--- START ---

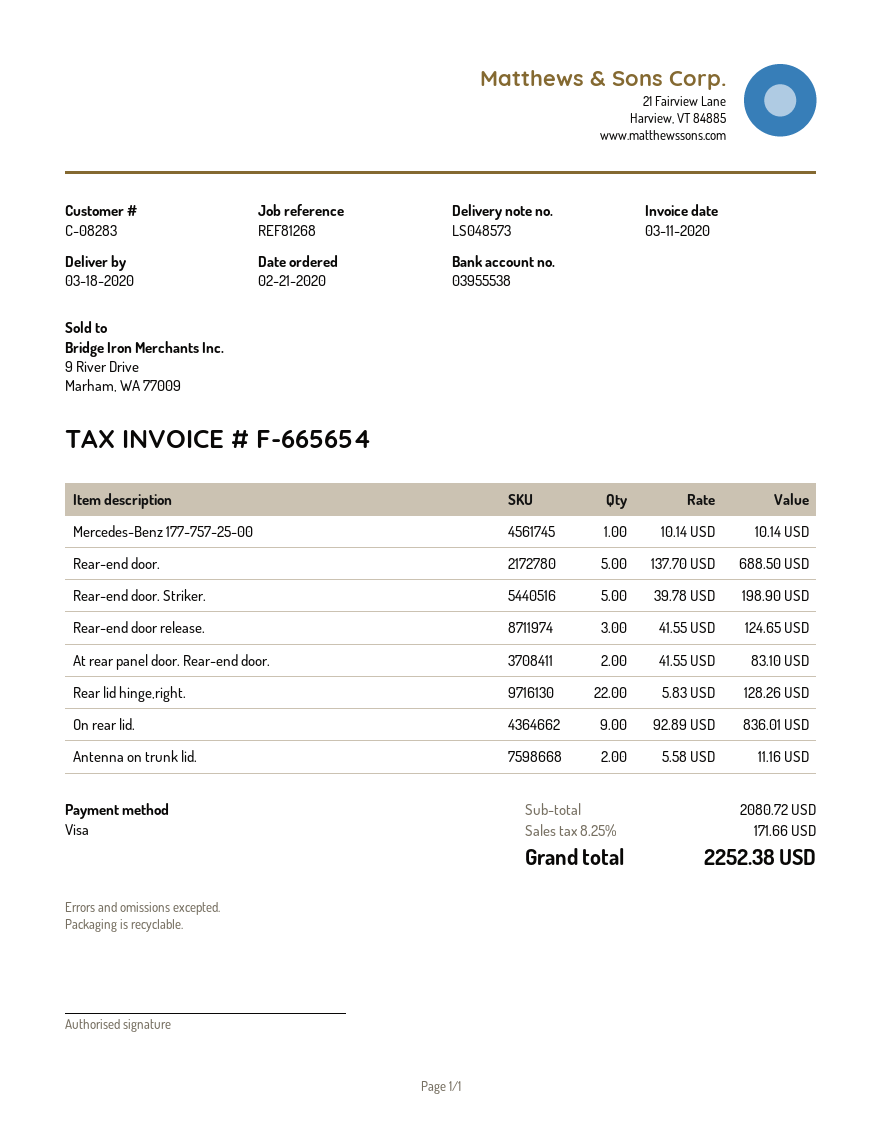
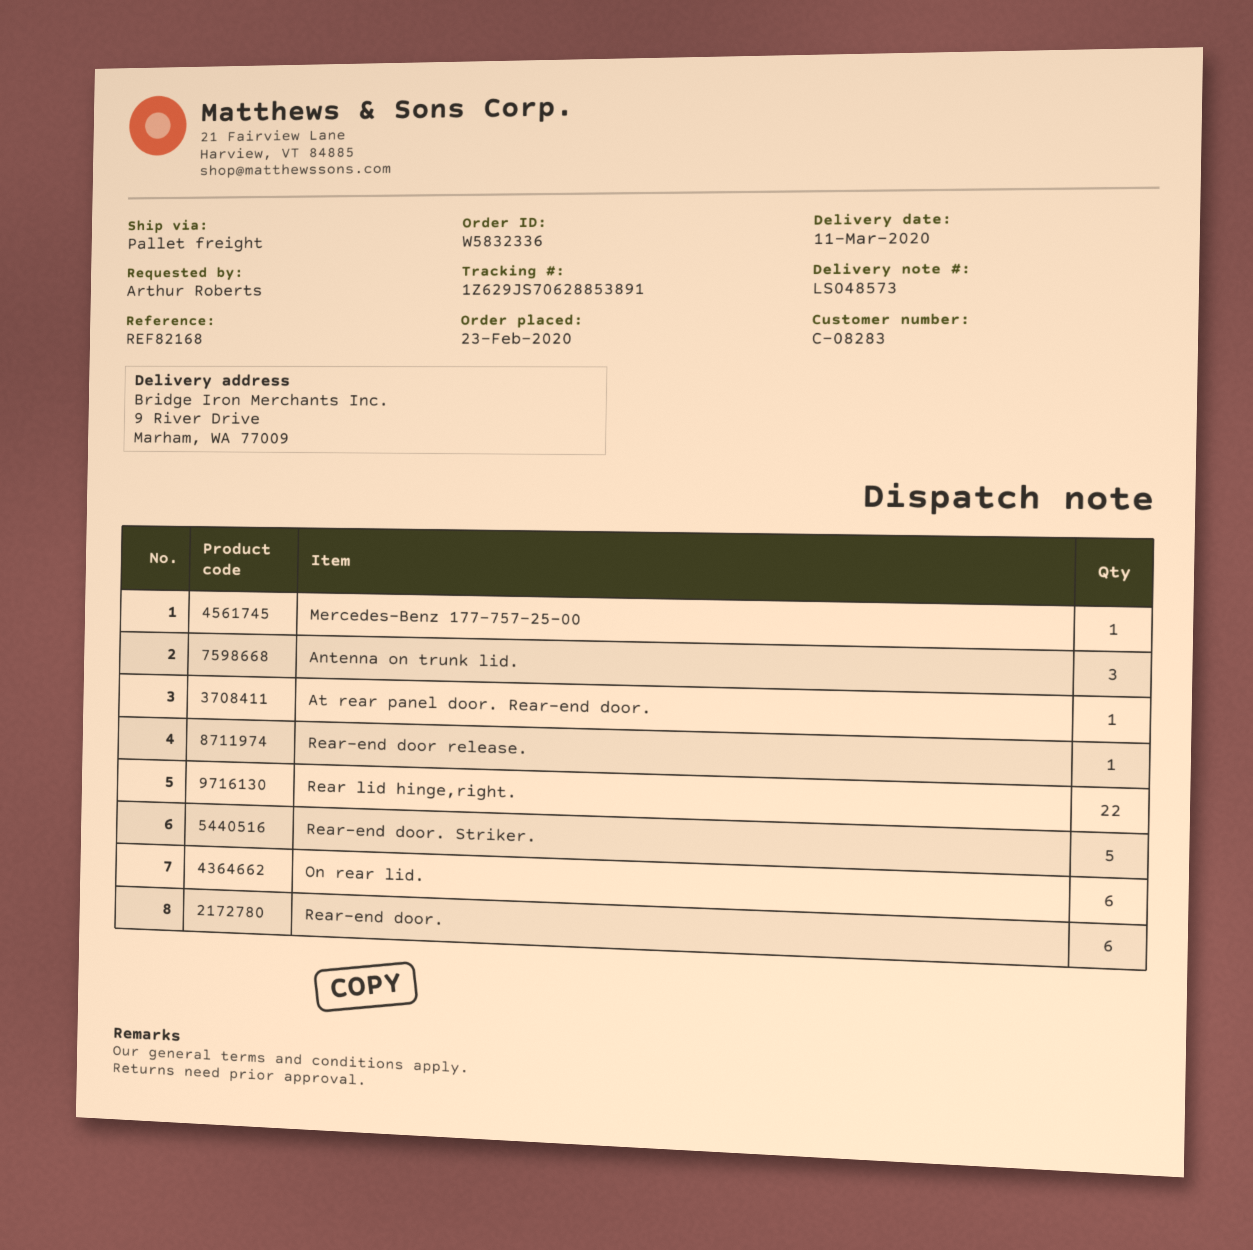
order date: 2020-02-21 -> 2020-02-23
delivery date: 2020-03-18 -> 2020-03-11
reference: REF81268 -> REF82168
Rear-end door.: 5 -> 6
Rear-end door release.: 3 -> 1
At rear panel door. Rear-end door.: 2 -> 1
On rear lid.: 9 -> 6
Antenna on trunk lid.: 2 -> 3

--- END ---

| TASK PROMPT |
The lines to show are those in the data above that include "door".

| FINAL ANSWER |
Rear-end door.: 5 -> 6
Rear-end door release.: 3 -> 1
At rear panel door. Rear-end door.: 2 -> 1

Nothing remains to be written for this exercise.